Asserting on struct metadata
Because WithMetadata(any) passes structs through untouched, you can assert on the original type:
type orderEvent struct {
OrderID string
Total int
}
log.WithMetadata(orderEvent{OrderID: "o-1", Total: 42}).Info("order placed")
line := lib.PopLine()
event, ok := line.Metadata.(orderEvent)
if !ok {
t.Fatalf("expected orderEvent, got %T", line.Metadata)
}
if event.OrderID != "o-1" {
t.Errorf("OrderID: %s", event.OrderID)
}See the transports/testing page for the full transport reference.
3. Quiet the Real Logger: DisableLogging()
When you want the production wiring intact (real transports, real config) but no output during a particular test:
log := buildProductionLogger() // your normal construction
log.DisableLogging() // master kill switch: no entries emittedThis is rarer than the first two patterns but useful for integration tests that exercise startup/shutdown paths where the log call sites matter (won't panic, won't deadlock) but you don't want the noise.
EnableLogging() restores the previous per-level state.
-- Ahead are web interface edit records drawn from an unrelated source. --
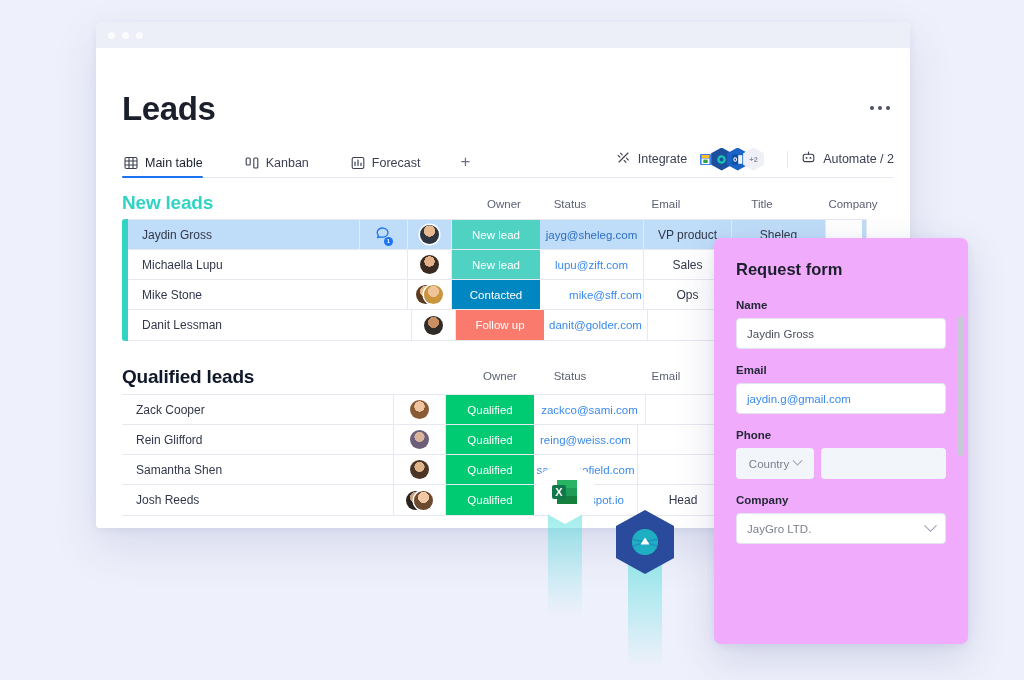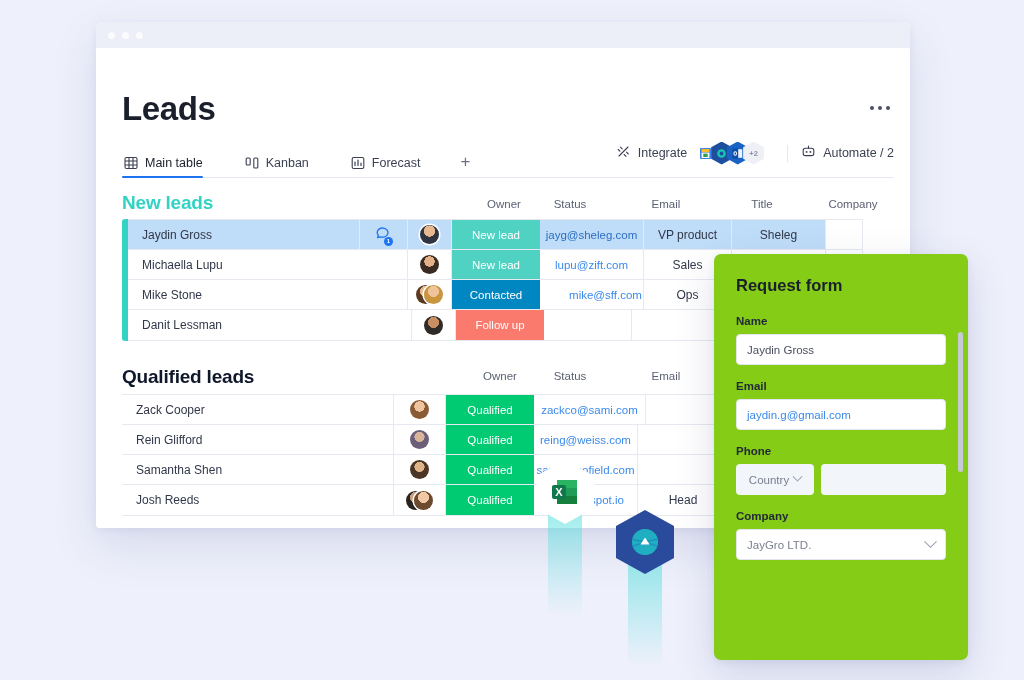--- a/index.html
+++ b/index.html
@@ -56,21 +56,21 @@
     content: ''; position: absolute; left: 0; right: 14px; bottom: -1px;
     height: 2.5px; background: #1d73f0; border-radius: 2px;
   }
   .tab svg { display: block; }
   .tab-add {
     font-size: 17px; color: #6c7182; padding-bottom: 7px; cursor: pointer; line-height: 1;
   }
 
   
   .toolbar-right {
-    position: absolute; right: 16px; top: 90px; height: 30px;
+    position: absolute; right: 16px; top: 96px; height: 30px;
     display: flex; align-items: center; gap: 0; font-size: 12.5px; color: #3a3f52;
   }
   .tb-item { display: flex; align-items: center; gap: 7px; cursor: pointer; white-space: nowrap; }
   .hexrow { display: flex; align-items: center; margin: 0 10px 0 8px; }
   .hex {
     width: 21px; height: 23px; margin-left: -5px;
     clip-path: polygon(50% 0%, 100% 25%, 100% 75%, 50% 100%, 0% 75%, 0% 25%);
     display: flex; align-items: center; justify-content: center;
   }
   .hex:first-child { margin-left: 0; }
@@ -143,22 +143,22 @@
     position: relative; width: 58px; height: 64px;
     clip-path: polygon(50% 0%, 100% 25%, 100% 75%, 50% 100%, 0% 75%, 0% 25%);
     display: flex; align-items: center; justify-content: center;
     filter: drop-shadow(0 4px 10px rgba(40,60,120,.18));
   }
   .bighex.white { background: #ffffff; }
   .bighex.navy { background: #2a4b9b; }
 
   
   .form-panel {
-    position: absolute; left: 714px; top: 254px;
-    width: 254px; height: 406px; background: #84cc16;
+    position: absolute; left: 714px; top: 238px;
+    width: 254px; height: 406px; background: #f0abfc;
     border-radius: 7px;
     box-shadow: 0 14px 40px rgba(55,65,130,.16), 0 2px 8px rgba(55,65,130,.08);
     padding: 22px 22px 12px 22px; overflow: hidden;
   }
   .form-title { font-size: 16.5px; font-weight: 700; color: #1b1f2b; margin-bottom: 20px; }
   .f-label { font-size: 11.5px; font-weight: 700; color: #242936; margin-bottom: 7px; }
   .f-group { margin-bottom: 15px; }
   .f-input {
     height: 31px; border: 1px solid #e2e5ee; border-radius: 4px;
     display: flex; align-items: center; padding: 0 10px;
@@ -351,20 +351,21 @@
             <div class="cell" style="width:94px;"></div>
             <div class="cell" style="width:36px;"></div>
           </div>
 
           <div class="row">
             <div class="cell name" style="width:284px;">Danit Lessman</div>
             <div class="cell" style="width:44px;">
               <span class="avatar" style="background:radial-gradient(circle at 50% 34%, #c98f63 0 34%, #2f2b28 36% 100%);"></span>
             </div>
             <div class="cell status st-follow" style="width:88px;">Follow up</div>
+            <div class="cell email" style="width:104px;">danit@golder.com</div>
             <div class="cell" style="width:88px;"></div>
             <div class="cell" style="width:94px;"></div>
             <div class="cell" style="width:36px;"></div>
           </div>
 
         </div>
       </div>
 
       <div class="group-title gt-qual">Qualified leads</div>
See Adjusting Log Levels.
Choosing a Pattern
| Want to… | Use |
|---|---|
| Test business logic; ignore log output | loglayer.NewMock() |
| Verify a specific log was emitted with the right fields | transports/testing |
| Run real transports but silence them for one test | log.DisableLogging() |
Why no Logger interface?
Go's idiomatic pattern is the consumer defines the interface. Your application code declares the methods it needs:
type RequestLogger interface {
WithFields(loglayer.Fields) *loglayer.LogLayer
Info(...any)
WithError(error) *loglayer.LogBuilder
}Both real *loglayer.LogLayer and the mock from NewMock() implicitly satisfy that. Shipping a loglayer.Logger interface would push a one-size-fits-all shape on every consumer (over-broad for most call sites and too narrow for some). Keep the concrete type, swap with NewMock() in tests.